WHAT IS REQUIRED
Find the line holding "[800,56,989,97] il y" in the entries below. Give it again exactly, along with every line after it up to and including the line holding "[53,967,652,1307] La Venere".

RECORDS SHOWN
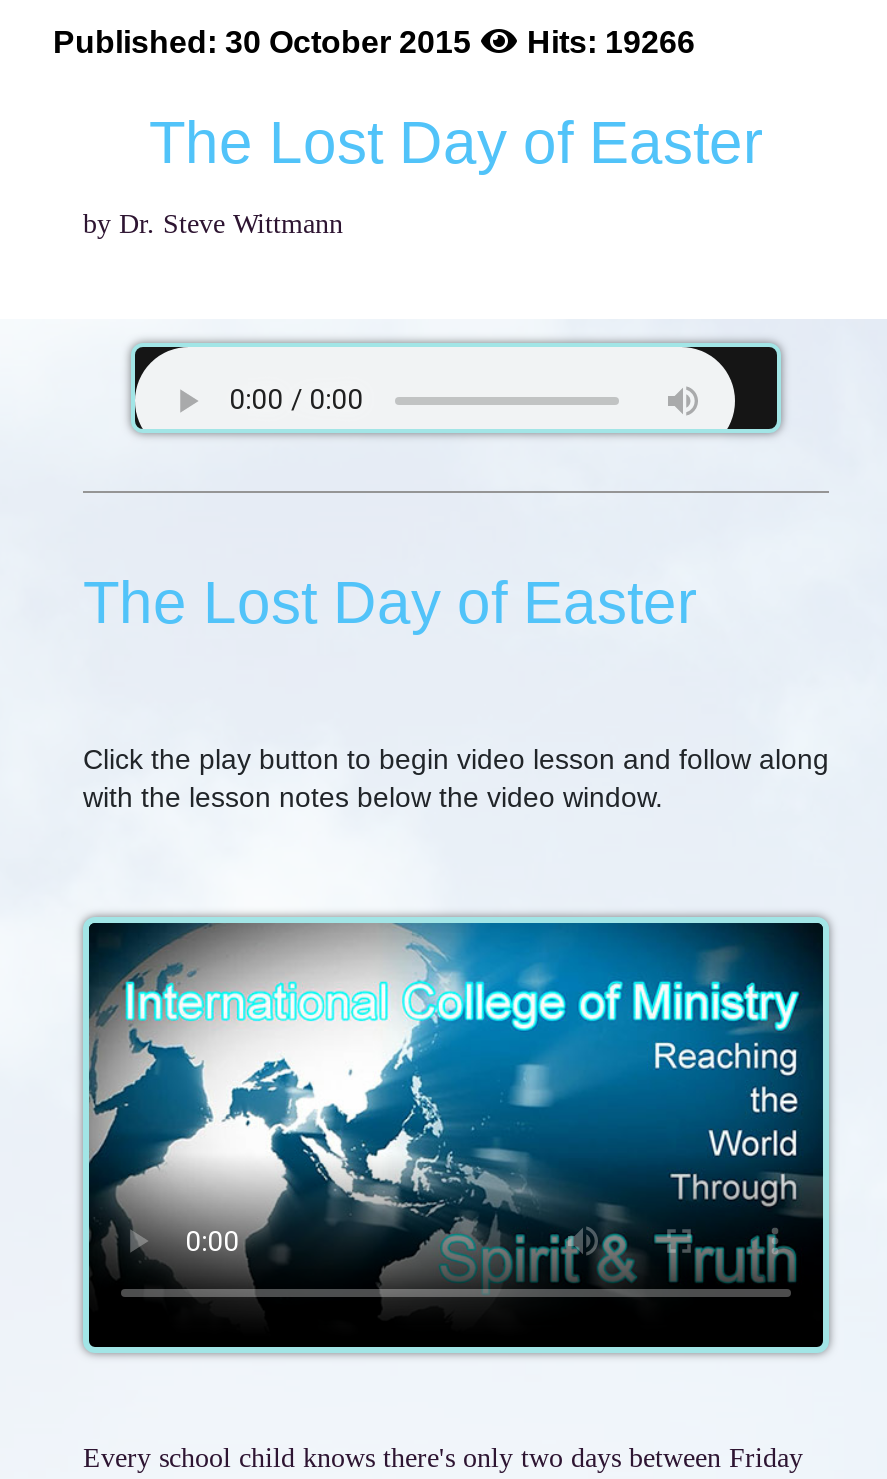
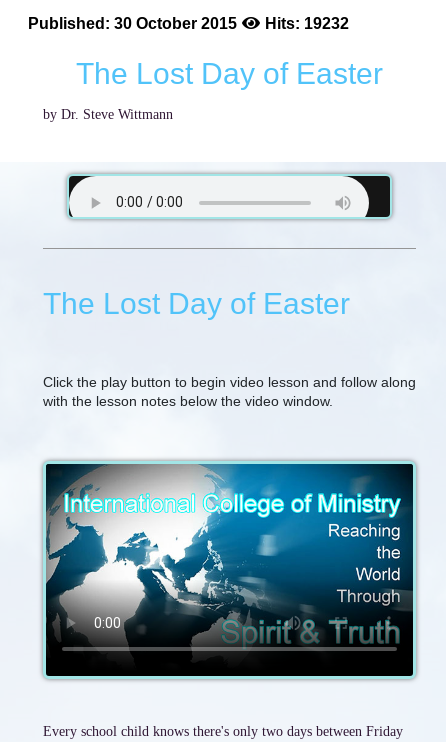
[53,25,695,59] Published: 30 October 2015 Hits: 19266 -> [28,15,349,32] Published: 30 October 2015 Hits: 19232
...
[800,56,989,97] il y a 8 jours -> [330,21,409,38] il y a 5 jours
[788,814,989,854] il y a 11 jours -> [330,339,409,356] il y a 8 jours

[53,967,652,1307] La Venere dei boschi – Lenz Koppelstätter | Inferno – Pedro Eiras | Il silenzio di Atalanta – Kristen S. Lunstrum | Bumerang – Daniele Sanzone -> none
* * *
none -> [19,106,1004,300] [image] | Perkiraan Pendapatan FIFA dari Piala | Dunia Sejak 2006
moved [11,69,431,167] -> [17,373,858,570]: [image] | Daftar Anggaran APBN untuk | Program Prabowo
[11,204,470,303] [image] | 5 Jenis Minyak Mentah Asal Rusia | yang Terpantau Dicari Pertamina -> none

SOLUTION
[800,56,989,97] il y a 8 jours -> [330,21,409,38] il y a 5 jours
[788,814,989,854] il y a 11 jours -> [330,339,409,356] il y a 8 jours

[53,967,652,1307] La Venere dei boschi – Lenz Koppelstätter | Inferno – Pedro Eiras | Il silenzio di Atalanta – Kristen S. Lunstrum | Bumerang – Daniele Sanzone -> none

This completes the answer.